Hong Kong’s stock market is not efficient enough to support strong ETF adoption, Au said, speaking at the ALFI Hong Kong Investment Funds Seminar last week.
Au said the Hong Kong ETF market has relatively low liquidity compared to its neighbours.
“The advantages of ETF trading should be high liquidity yet at a low cost. But in Hong Kong, both qualities are absent,” he said.
Therefore, ETFs for sale on the domestic market do not attract local investors, who have an appetite for products that can potentially deliver strong, short-term returns, he added.

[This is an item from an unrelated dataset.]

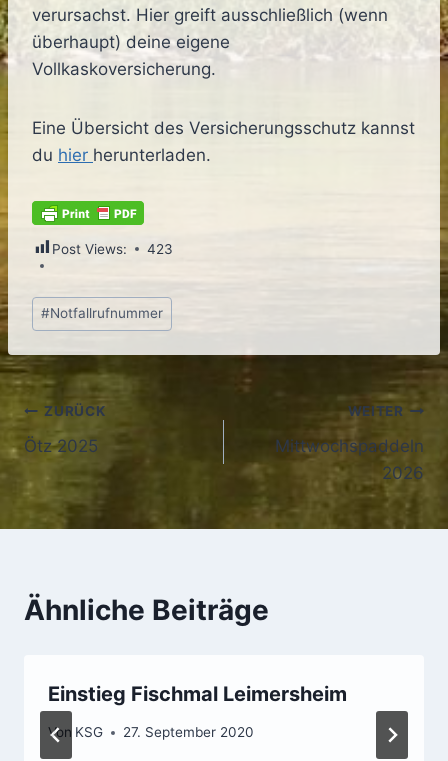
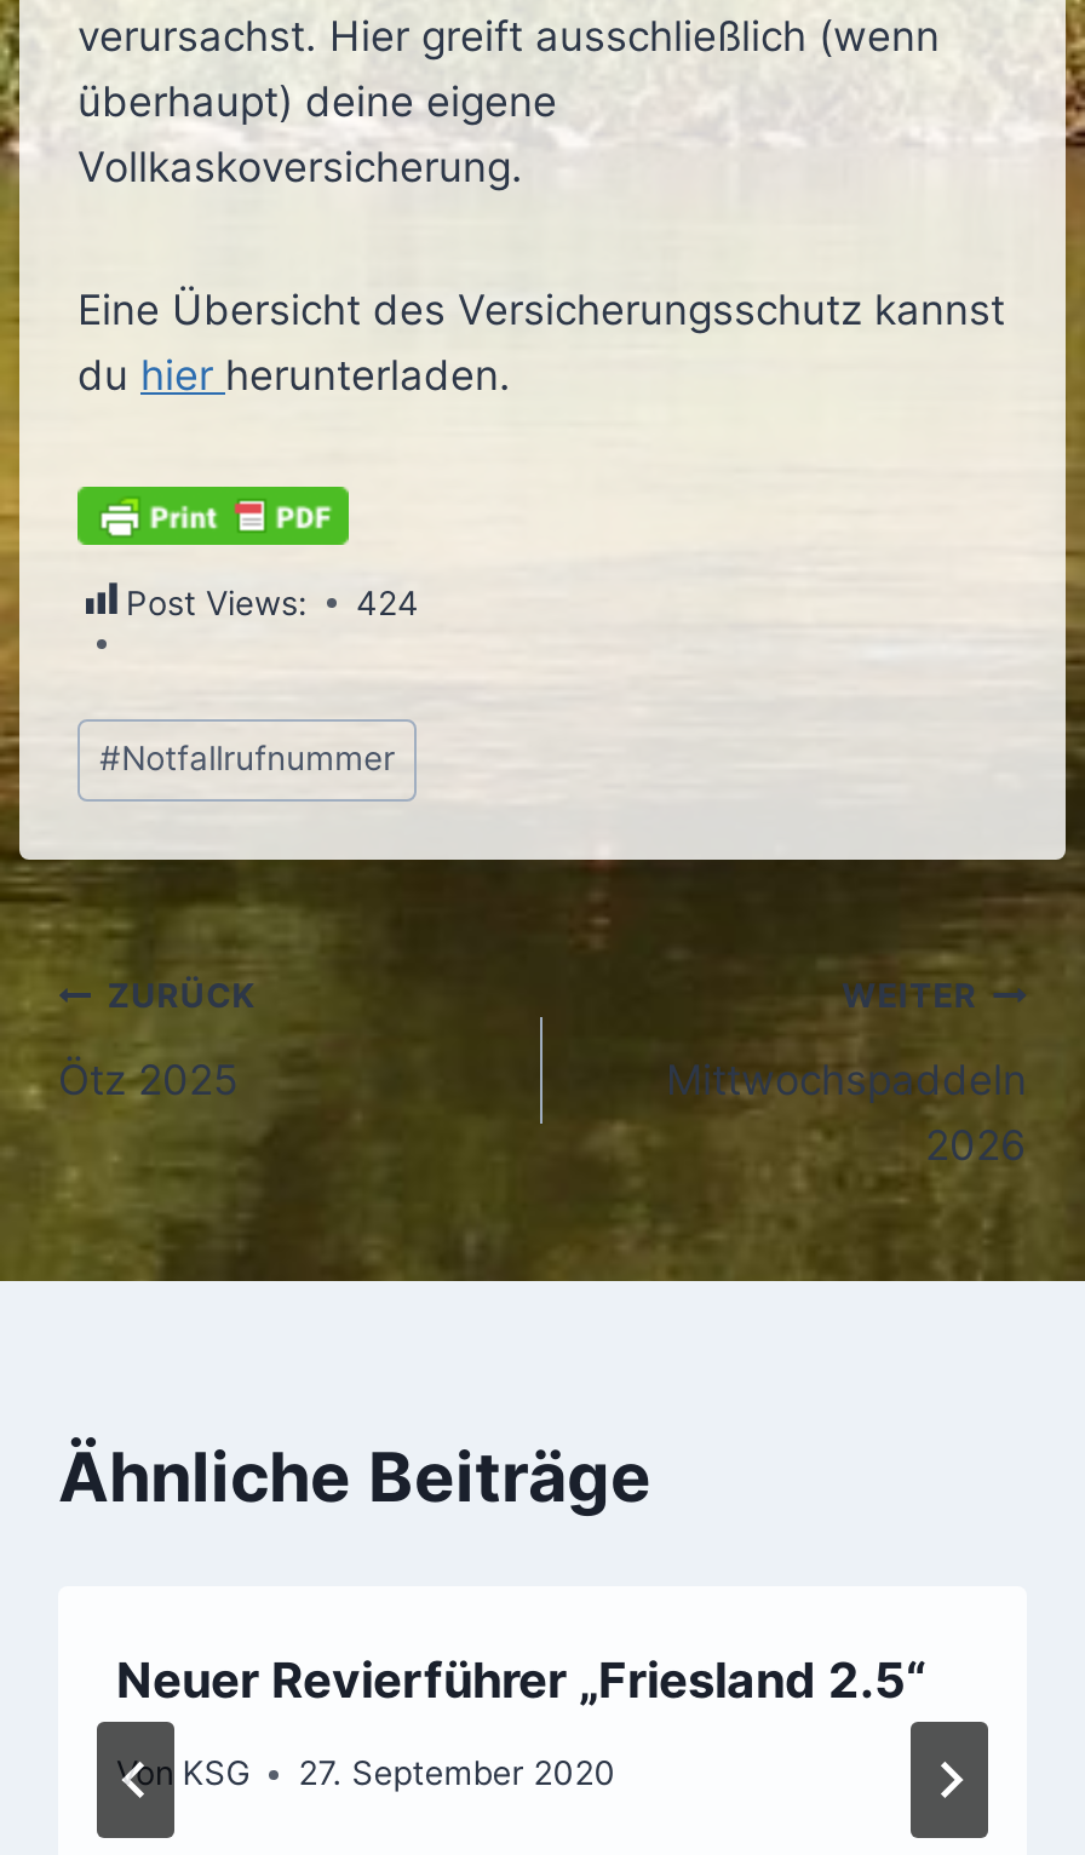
[52,240,173,256] Post Views: 423 -> [126,582,419,621] Post Views: 424
[48,682,347,706] Einstieg Fischmal Leimersheim -> [116,1651,925,1709] Neuer Revierführer „Friesland 2.5“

Au said that because the current ETF product offering to local investors is limited and unable to meet their return expectations, many investors instead opt for offshore passive products.
The Hong Kong government is planning to create more channels for cross-border investment, including ETF Connect, chief executive Carrie Lam said in her policy address last week. The ETF Connect, modeled on the existing Stock Connect, is expected to allow cross-border trading of the products.
At the time of writing, the government has yet to announce the details of the mechanism or provide the date for the launch. Au believes that an ETF Connect scheme would spark volume and vitality in the local ETF market.
There are 107 ETFs registered with the Securities and Futures Commission, accounting for just under 10% of all listed funds, FE data shows.
Value Partners currently manages a Chinese equity-focused ETF with AUM of RMB 129.6m ($19.66m).
Two managers of ETFs have recently filed notice to the exchange to delisting the products in November.